Sorry for the "way out yonder" crack. Most news folks in the Kanawha Valley, their bosses and most importantly, advertisers kids, go to certain HS' in the county. Those are the schools that get the most coverage even on a local level. You're looking at two of them there. Everyone else in the valley pretty much gets shorted. At least the better kids at the other schools get to show there stuff against those teams. A couple of good games against them and you're building momentum for the award.
If someone farts at GW game it will get a blip on the nightly news. A kid in Sissonsville could score twelve touchdowns in a half and get an inch and a half on page 3 of the sports page the next day. That's the way it is in the Charleston market. It's been that way since the 60's and it's not going to change.
John Raese owns 580 WCHS AM in Charleston. It's his other "flagship" station. WVRC decides who gets on the air. John's guys are going cover the teams where the advertising money is. It's just business. The teams that get primary coverage in the valley now were essentially the same before he bought the station.
As most writers and reporters in the main part of the state don't know beans about the Virginia and Maryland teams the E. Panhandle teams play, it hurts the potential candidates out there as the media questions the quality of the out of state competition. It kills a lot of players on border teams throughout the state where they play a couple of nearby out of state teams to keep travel costs down before they start conference play that might stretch a third of the way across the state.
Perhaps the coaches and the news media in that the E. Panhandle should get more aggressive in promoting their players to the media in the rest of the state? At the moment it's still "out of sight, out of mind" with much of the state media, re; the teams and players. It stinks, but it's a fact.
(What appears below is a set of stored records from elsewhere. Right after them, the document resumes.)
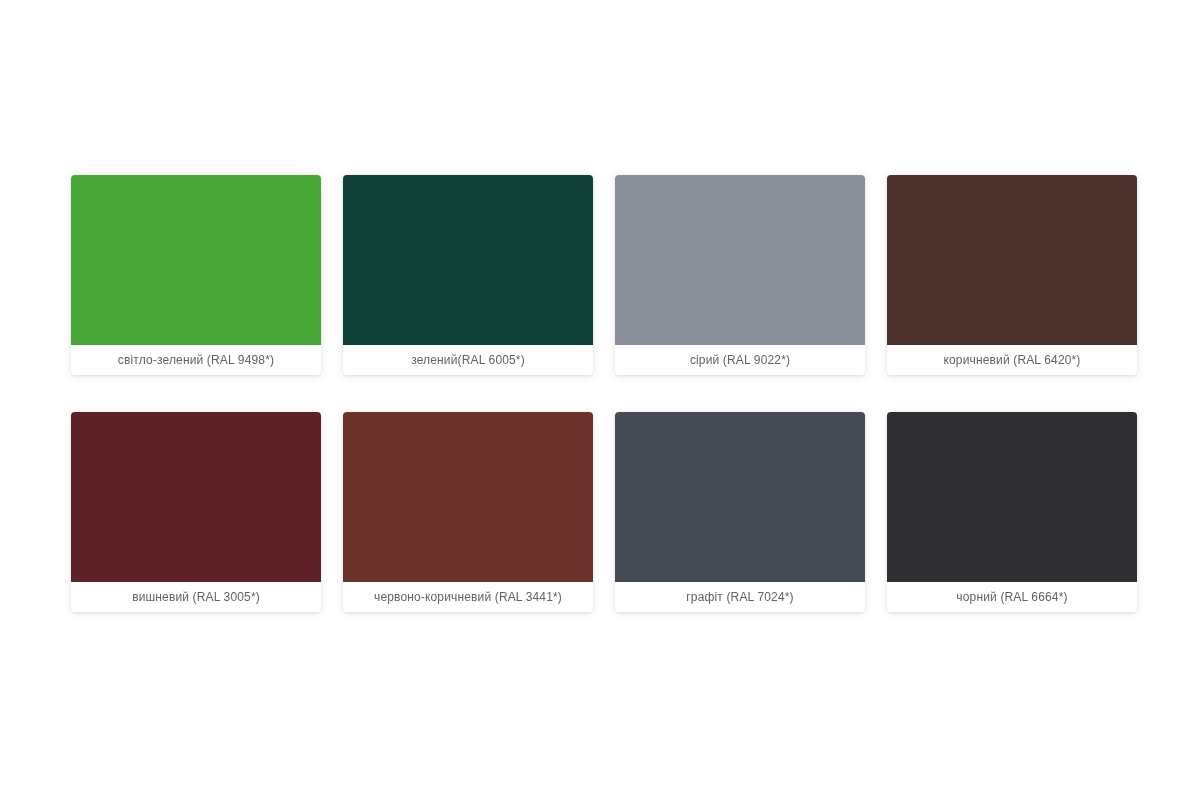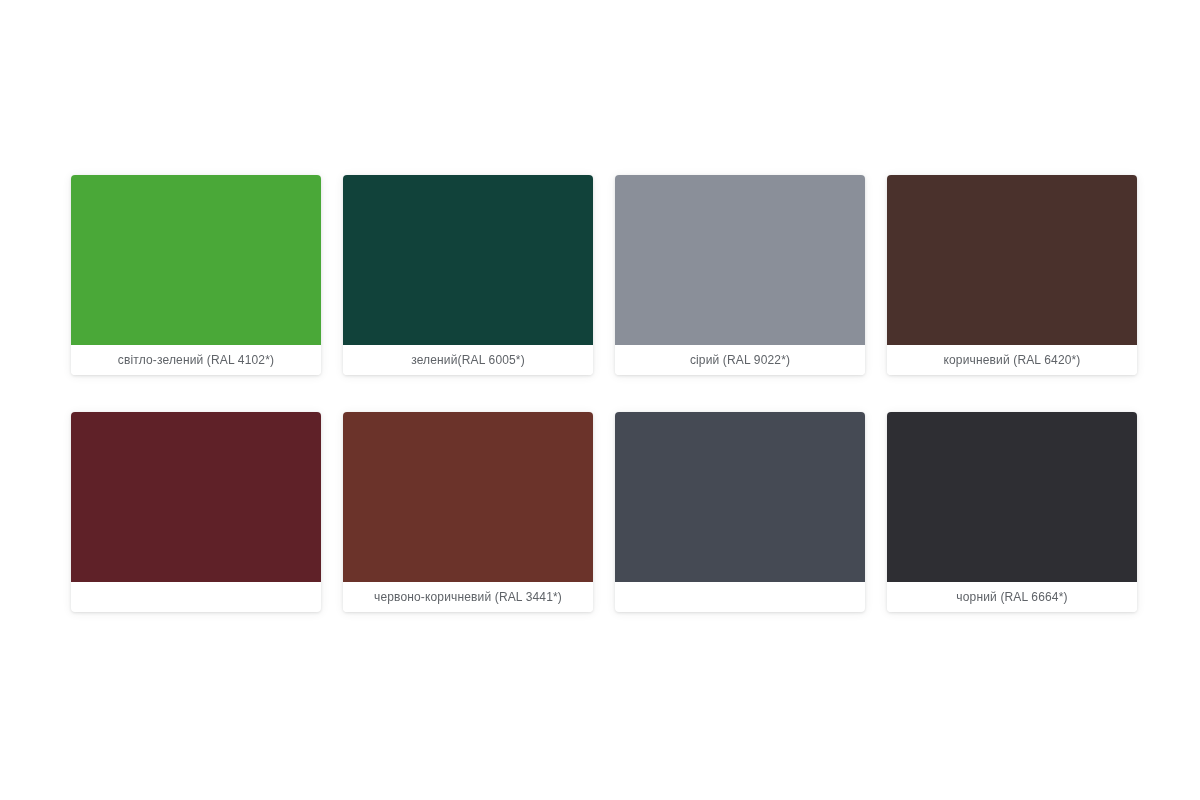--- a/index.html
+++ b/index.html
@@ -71,7 +71,7 @@
 
     <div class="swatch-card">
       <div class="swatch-color" style="background-color: rgb(74, 168, 56);"></div>
-      <div class="swatch-label">світло-зелений (RAL 4102*)</div>
+      <div class="swatch-label">світло-зелений (RAL 9498*)</div>
     </div>
 
     <div class="swatch-card">

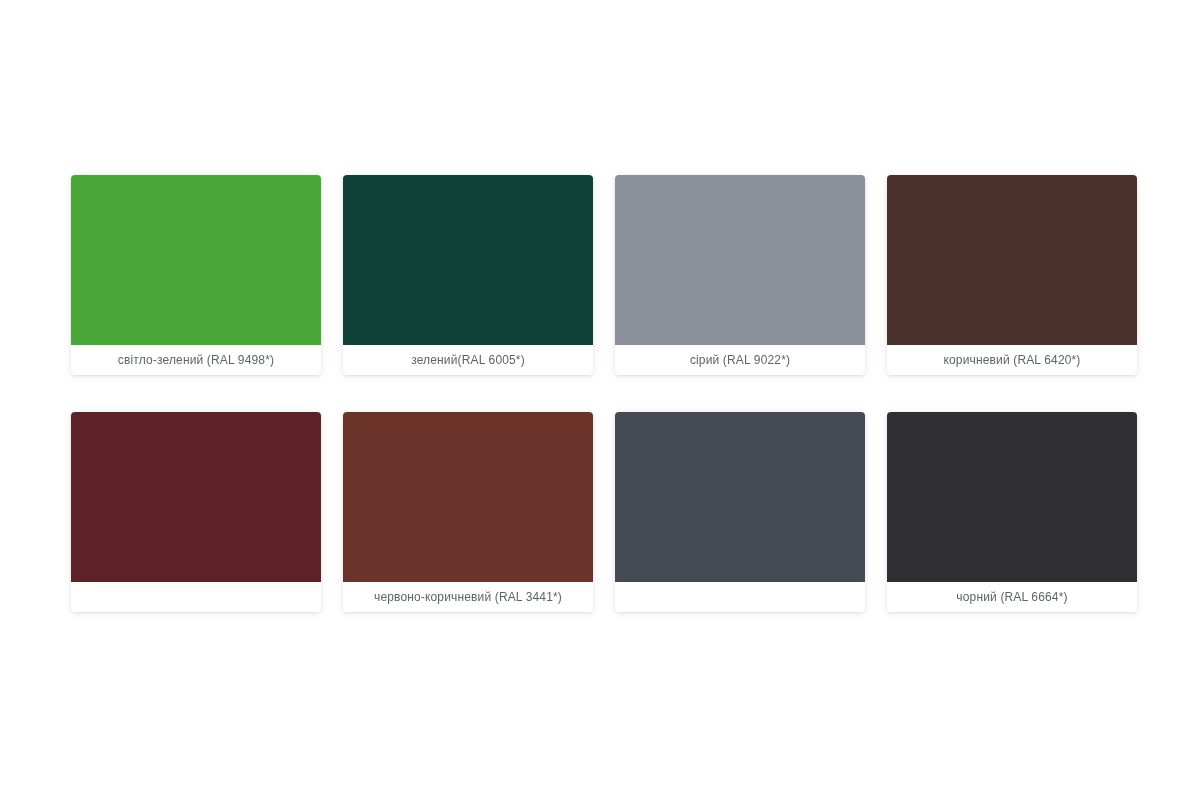--- a/index.html
+++ b/index.html
@@ -91,6 +91,7 @@
 
     <div class="swatch-card">
       <div class="swatch-color" style="background-color: rgb(95, 33, 40);"></div>
+      <div class="swatch-label">вишневий (RAL 3005*)</div>
     </div>
 
     <div class="swatch-card">

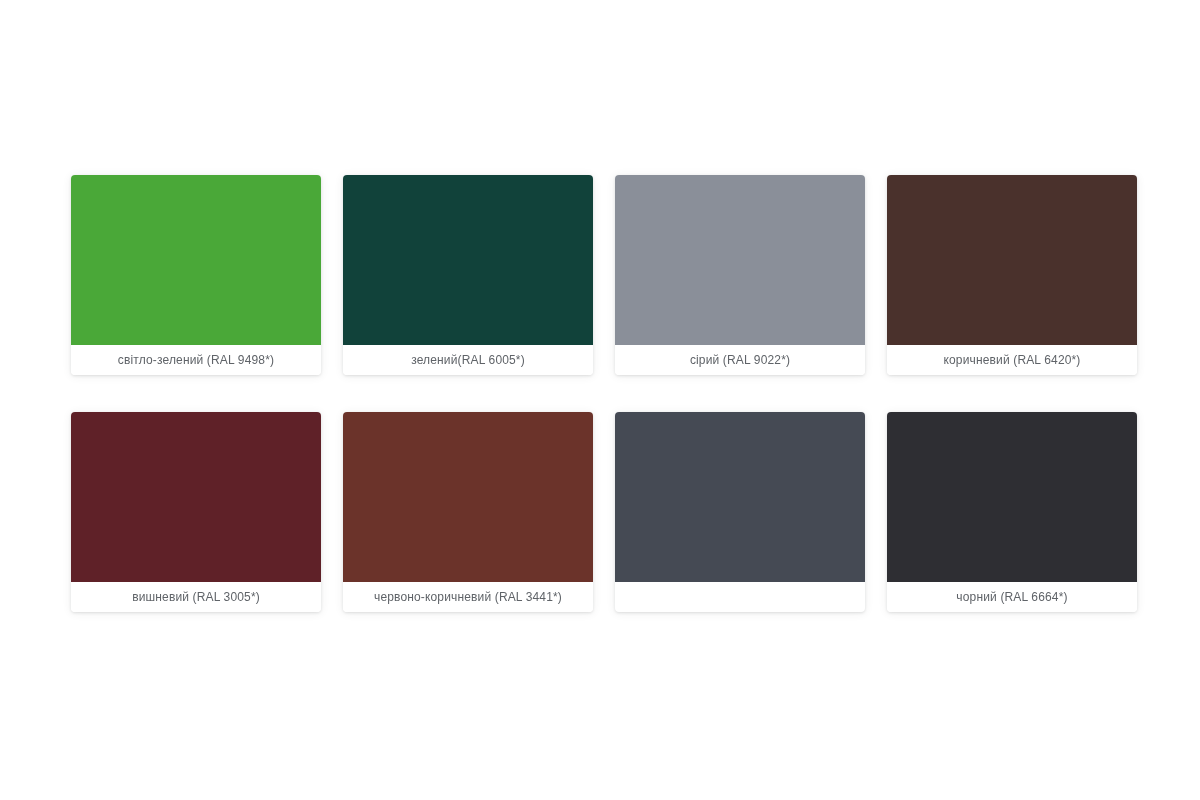--- a/index.html
+++ b/index.html
@@ -101,6 +101,7 @@
 
     <div class="swatch-card">
       <div class="swatch-color" style="background-color: rgb(69, 74, 84);"></div>
+      <div class="swatch-label">графіт (RAL 7024*)</div>
     </div>
 
     <div class="swatch-card">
I've got to admit it's better than it was, at one time the teams in the Eastern Panhandle may as well have been on the Moon as far as much of the state media was concerned.
Add in the favoritism, provincialism and petty vendettas said to exist in the process of selecting the winner itself, and you better hope that your coach is well liked, your program proven, and the vice-principal that retired 20 years ago didn't tick one of them off, or that great kid at the tucked away school won't stand a chance.
Don't let it bother you. If the kid doesn't win it, and has great college career, he'll have best revenge of all, making the voters that ignored him look like twits.
God help the Kennedy if John Raese ever has a grandkid who is a halfway decent football player. The boy will win it four years in a row by Royal Command.